START Data supplied

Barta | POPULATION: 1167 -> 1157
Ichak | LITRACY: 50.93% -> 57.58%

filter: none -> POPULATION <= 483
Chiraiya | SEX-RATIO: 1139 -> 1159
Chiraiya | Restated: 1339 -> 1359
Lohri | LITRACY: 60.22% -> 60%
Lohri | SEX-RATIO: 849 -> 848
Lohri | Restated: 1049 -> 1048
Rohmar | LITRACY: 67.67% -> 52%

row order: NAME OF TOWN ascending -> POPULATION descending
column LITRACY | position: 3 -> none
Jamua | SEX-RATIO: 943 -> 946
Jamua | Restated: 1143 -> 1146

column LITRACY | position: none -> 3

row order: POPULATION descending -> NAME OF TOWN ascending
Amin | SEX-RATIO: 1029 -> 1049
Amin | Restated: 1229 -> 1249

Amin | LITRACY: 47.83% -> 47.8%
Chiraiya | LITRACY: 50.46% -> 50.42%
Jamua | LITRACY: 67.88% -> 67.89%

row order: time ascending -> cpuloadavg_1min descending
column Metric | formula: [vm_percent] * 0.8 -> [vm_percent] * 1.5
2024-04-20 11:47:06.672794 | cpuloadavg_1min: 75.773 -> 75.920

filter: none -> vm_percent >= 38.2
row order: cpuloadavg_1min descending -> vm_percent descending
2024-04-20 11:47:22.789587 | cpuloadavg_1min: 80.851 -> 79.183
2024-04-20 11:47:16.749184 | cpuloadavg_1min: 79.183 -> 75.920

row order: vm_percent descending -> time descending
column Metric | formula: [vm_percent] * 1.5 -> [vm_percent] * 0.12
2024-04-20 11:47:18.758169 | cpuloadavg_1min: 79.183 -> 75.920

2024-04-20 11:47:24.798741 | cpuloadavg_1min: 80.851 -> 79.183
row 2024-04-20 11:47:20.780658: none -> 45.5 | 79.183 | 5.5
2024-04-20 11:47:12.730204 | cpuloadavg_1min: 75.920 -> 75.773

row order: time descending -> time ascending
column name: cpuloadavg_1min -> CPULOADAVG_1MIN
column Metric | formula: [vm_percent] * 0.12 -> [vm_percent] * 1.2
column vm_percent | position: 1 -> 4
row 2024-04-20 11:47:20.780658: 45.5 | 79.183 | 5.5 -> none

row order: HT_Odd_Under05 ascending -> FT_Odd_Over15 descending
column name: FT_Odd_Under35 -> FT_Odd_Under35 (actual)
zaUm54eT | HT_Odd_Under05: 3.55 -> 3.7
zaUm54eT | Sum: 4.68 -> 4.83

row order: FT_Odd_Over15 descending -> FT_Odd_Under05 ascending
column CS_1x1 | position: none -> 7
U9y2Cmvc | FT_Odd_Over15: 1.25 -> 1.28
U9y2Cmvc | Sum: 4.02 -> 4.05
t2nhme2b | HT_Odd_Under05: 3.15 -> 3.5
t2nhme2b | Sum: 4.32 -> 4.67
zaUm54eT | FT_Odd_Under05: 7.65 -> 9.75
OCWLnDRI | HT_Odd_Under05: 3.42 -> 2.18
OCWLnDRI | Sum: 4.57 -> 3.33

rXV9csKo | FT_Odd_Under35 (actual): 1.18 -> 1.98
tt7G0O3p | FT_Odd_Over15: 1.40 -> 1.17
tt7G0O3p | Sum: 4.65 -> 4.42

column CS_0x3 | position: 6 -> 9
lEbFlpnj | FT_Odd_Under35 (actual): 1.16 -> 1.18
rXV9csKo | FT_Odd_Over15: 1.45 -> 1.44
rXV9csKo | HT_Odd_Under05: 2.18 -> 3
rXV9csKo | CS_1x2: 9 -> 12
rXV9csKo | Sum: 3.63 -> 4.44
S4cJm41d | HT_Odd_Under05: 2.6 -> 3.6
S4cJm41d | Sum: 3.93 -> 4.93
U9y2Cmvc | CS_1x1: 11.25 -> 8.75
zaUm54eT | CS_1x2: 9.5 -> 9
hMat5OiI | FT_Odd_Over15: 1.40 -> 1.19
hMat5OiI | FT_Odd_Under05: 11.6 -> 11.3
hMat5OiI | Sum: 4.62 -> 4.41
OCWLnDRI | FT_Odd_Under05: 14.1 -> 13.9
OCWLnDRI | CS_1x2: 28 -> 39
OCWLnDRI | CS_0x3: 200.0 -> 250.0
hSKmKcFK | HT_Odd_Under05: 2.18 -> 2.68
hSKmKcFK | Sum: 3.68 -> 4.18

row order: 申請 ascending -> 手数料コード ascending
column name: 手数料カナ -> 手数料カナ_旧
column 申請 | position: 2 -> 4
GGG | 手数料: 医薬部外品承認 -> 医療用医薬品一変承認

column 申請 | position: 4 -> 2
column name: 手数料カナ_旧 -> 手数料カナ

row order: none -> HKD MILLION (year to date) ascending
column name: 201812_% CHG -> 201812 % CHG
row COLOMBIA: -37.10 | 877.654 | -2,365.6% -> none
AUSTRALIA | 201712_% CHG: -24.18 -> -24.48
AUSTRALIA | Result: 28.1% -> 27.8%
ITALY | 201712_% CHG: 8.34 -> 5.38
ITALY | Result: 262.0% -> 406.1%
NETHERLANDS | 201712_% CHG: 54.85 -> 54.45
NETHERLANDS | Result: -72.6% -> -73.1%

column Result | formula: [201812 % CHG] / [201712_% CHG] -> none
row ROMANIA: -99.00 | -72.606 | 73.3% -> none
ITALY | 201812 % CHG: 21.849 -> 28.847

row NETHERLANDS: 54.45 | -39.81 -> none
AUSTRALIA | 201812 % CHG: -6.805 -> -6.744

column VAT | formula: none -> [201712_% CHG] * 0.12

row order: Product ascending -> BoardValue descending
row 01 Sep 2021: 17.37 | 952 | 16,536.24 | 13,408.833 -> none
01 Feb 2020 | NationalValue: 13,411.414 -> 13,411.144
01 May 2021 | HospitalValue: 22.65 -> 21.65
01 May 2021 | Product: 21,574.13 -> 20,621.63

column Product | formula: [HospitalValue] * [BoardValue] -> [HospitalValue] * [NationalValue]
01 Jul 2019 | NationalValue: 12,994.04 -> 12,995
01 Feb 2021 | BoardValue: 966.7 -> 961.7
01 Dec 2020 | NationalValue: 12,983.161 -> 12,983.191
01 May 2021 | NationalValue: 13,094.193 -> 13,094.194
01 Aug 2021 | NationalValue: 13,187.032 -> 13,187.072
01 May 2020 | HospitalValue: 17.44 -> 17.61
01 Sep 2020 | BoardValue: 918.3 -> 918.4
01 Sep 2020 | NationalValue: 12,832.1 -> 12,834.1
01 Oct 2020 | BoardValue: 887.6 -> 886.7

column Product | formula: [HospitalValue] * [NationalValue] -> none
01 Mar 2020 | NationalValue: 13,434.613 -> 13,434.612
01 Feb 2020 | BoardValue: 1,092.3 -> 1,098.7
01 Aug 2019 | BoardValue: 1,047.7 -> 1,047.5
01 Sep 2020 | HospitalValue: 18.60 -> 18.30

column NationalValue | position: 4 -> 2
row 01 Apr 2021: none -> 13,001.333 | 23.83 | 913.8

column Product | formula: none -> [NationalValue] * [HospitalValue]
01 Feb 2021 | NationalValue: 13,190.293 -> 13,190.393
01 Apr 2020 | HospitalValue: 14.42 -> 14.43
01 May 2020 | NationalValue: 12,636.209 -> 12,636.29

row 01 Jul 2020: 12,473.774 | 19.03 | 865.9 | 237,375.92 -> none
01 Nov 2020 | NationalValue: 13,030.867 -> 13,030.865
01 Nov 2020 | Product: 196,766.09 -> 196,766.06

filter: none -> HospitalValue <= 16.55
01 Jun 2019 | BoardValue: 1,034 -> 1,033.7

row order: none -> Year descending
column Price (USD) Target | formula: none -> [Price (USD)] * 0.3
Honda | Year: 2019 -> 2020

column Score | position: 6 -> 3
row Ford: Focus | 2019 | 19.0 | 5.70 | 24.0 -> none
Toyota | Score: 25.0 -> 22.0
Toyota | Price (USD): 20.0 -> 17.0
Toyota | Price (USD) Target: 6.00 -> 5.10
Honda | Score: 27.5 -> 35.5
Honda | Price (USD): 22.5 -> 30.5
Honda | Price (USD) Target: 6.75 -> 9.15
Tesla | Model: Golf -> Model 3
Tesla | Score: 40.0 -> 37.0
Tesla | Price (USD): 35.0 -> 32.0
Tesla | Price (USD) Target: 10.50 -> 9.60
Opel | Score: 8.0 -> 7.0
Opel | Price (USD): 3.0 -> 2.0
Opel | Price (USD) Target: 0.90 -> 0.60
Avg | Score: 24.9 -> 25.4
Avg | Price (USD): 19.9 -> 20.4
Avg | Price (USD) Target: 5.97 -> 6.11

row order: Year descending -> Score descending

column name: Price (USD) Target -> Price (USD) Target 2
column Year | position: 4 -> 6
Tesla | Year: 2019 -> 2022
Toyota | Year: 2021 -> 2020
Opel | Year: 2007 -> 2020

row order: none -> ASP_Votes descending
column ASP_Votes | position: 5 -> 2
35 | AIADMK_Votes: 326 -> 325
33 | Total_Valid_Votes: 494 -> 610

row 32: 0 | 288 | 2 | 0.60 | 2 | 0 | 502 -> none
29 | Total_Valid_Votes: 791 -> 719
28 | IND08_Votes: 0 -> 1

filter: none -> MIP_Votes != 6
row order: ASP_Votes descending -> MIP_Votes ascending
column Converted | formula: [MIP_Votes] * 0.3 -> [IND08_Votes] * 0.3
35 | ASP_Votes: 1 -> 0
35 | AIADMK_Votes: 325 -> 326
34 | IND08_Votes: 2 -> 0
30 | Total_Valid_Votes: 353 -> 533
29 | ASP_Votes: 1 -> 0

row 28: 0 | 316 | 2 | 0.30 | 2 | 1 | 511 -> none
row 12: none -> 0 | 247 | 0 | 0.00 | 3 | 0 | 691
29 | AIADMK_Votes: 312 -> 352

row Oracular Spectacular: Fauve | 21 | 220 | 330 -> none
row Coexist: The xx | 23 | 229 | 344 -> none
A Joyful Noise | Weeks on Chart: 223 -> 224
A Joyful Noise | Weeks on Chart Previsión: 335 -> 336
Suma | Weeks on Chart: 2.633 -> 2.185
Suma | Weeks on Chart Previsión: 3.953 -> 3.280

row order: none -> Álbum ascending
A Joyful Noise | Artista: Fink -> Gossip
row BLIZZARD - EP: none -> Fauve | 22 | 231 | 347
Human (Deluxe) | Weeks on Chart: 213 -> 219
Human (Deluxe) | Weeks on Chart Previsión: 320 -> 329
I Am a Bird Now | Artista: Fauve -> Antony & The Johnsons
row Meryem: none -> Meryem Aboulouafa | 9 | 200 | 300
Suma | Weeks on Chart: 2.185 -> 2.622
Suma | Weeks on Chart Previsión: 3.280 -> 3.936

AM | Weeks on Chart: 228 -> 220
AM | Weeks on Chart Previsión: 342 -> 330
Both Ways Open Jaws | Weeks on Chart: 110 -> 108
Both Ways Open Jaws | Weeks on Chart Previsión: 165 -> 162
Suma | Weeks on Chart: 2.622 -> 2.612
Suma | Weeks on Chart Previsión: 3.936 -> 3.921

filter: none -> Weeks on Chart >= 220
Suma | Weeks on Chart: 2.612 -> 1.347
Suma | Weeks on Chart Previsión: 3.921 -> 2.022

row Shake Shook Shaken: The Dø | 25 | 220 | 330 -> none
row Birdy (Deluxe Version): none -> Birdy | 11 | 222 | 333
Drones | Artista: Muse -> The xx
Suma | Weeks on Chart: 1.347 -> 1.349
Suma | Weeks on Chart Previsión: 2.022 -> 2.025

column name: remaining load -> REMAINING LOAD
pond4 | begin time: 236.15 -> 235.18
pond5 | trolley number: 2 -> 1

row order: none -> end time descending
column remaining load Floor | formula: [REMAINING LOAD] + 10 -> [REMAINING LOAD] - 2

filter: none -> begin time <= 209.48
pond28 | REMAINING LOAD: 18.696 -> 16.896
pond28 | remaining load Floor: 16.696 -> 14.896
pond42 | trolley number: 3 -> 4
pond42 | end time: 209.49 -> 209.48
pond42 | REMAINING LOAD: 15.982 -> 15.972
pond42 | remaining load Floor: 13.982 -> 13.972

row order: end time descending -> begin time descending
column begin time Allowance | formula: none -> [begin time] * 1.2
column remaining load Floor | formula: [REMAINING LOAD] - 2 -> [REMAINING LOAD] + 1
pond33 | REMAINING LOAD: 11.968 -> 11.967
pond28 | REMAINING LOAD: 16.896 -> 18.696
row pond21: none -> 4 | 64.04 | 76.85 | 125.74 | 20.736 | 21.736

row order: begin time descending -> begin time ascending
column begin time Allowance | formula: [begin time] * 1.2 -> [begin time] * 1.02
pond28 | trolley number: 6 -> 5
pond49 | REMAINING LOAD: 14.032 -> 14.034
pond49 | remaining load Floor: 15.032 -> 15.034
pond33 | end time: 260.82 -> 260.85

END Data supplied

All that is needed is the exact run of lines above from the line containing "row order: Year" through the line containing "Opel | Year: 2007 -> 2020", both of them included.

Answer space:
row order: Year descending -> Score descending

column name: Price (USD) Target -> Price (USD) Target 2
column Year | position: 4 -> 6
Tesla | Year: 2019 -> 2022
Toyota | Year: 2021 -> 2020
Opel | Year: 2007 -> 2020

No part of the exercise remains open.